I'm not looking for advice, I'm just looking for a place to say something/anything.
You may have read some of my other posts, but the summary of me is: 24 years old, suffered from depression a few times in my life, suicidal thoughts each time, currently dealing with a relationship breakdown two months ago and symptoms of borderline personality disorder, and the depression and anxiety's come back as a result.
I don't know what keeps tripping me up but I constantly land back at the bottom of this mountain.
I've been writing poems, here's one because I don't know what else to say. I hope it's not too dark.
Steady drums
He cowers among shadows in a sacred hall,
Beneath the gaze of saints gone by,
Who condemn his long unrelenting fall
Into cold black dreams where his demons fly.
Day brings back the spindly claws
Of imps that crawl from beneath his bed;
they hook like leeches into all his flaws
and drink through fangs until they are fed.
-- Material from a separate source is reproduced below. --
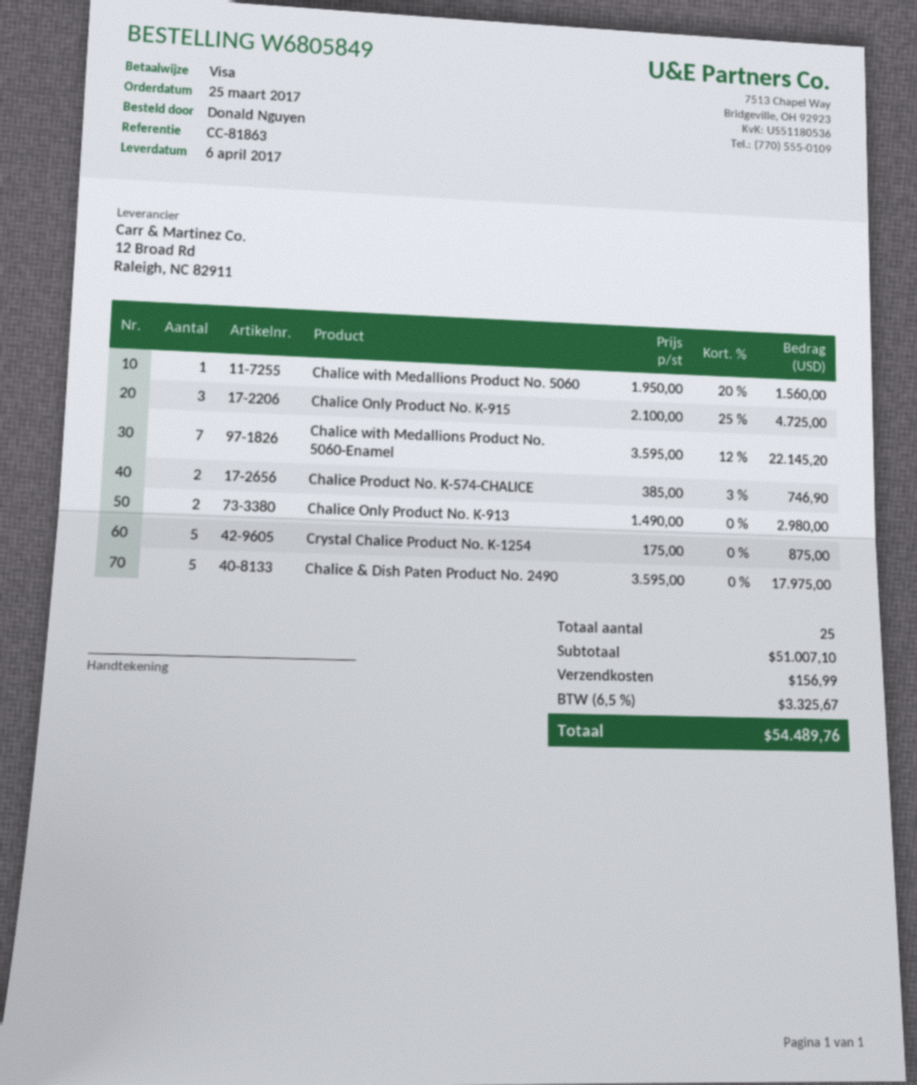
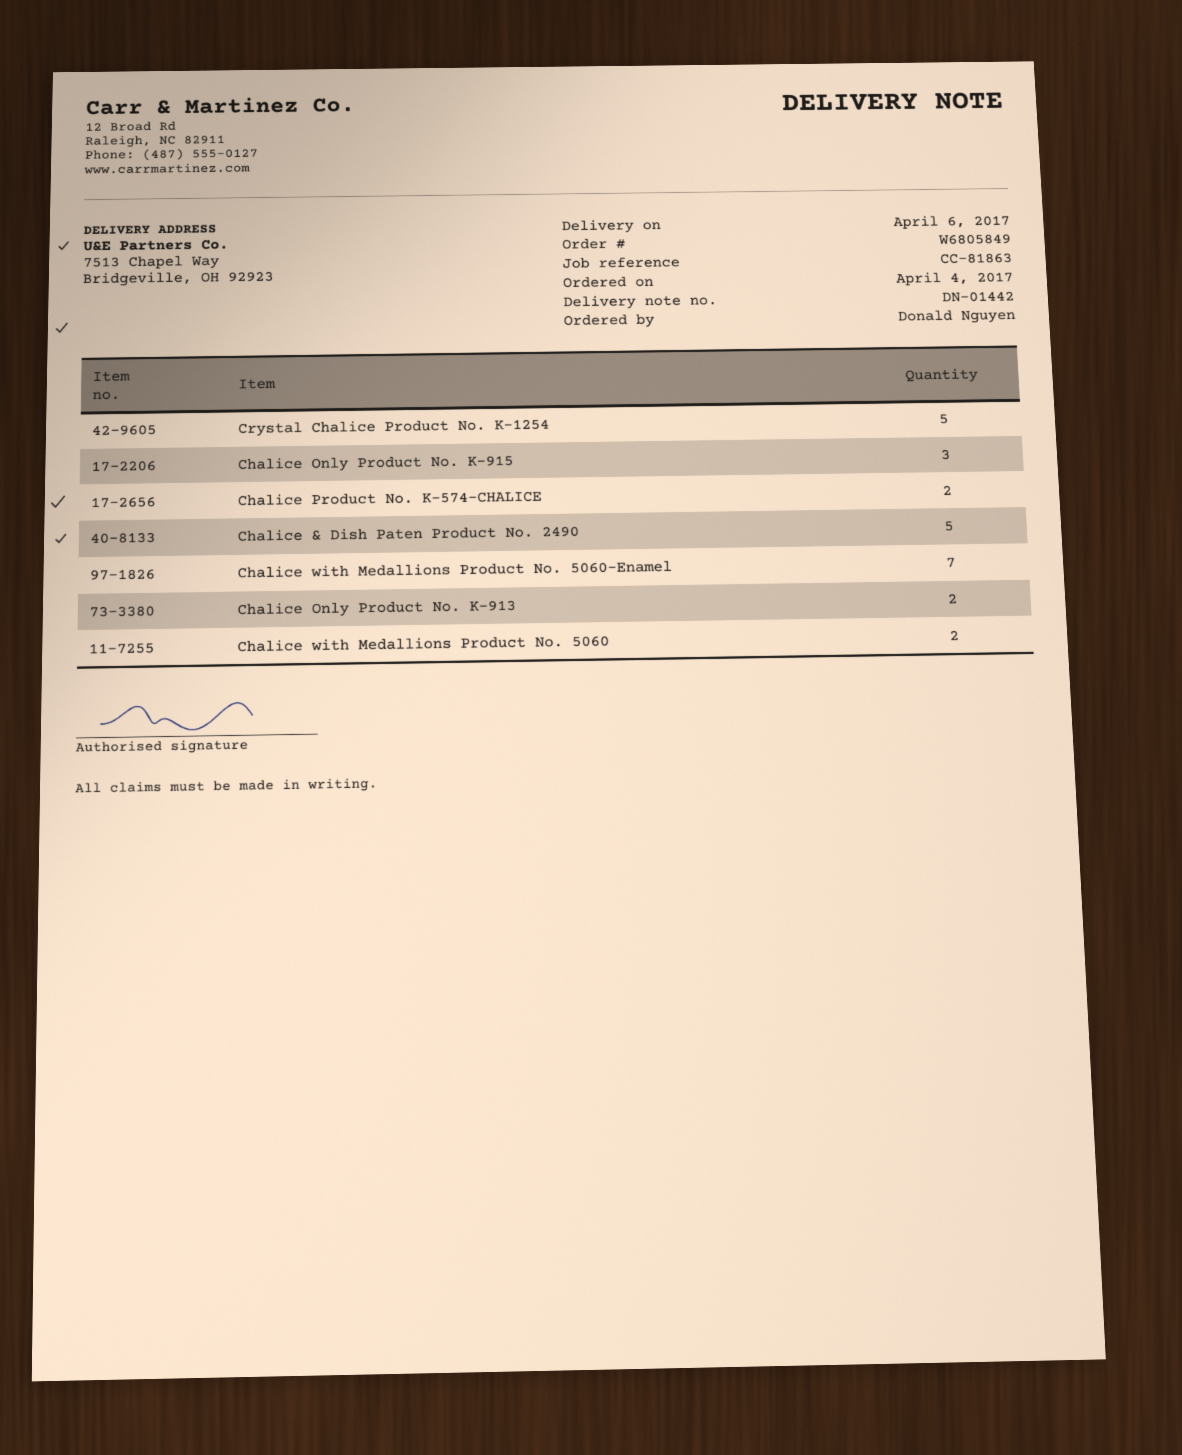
order date: 2017-03-25 -> 2017-04-04
Chalice with Medallions Product No. 5060: 1 -> 2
Gorging and gurgling - the demons grow bold
And spin bloody chambers around his heart
Which beats like a drum dressed in gold,
Sold to the devil who will never depart.
The chambers burst and hellhounds are loose
They rage inside and reek abuse.
The drums beat louder and echo in his head
They rupture his veins until he is bled.
He is only a man with a dying light,
A candle which burns yet flickers with fight,
“What more do you want?” he cries aloud,
“Your hope; your dreams.” The man is cowed.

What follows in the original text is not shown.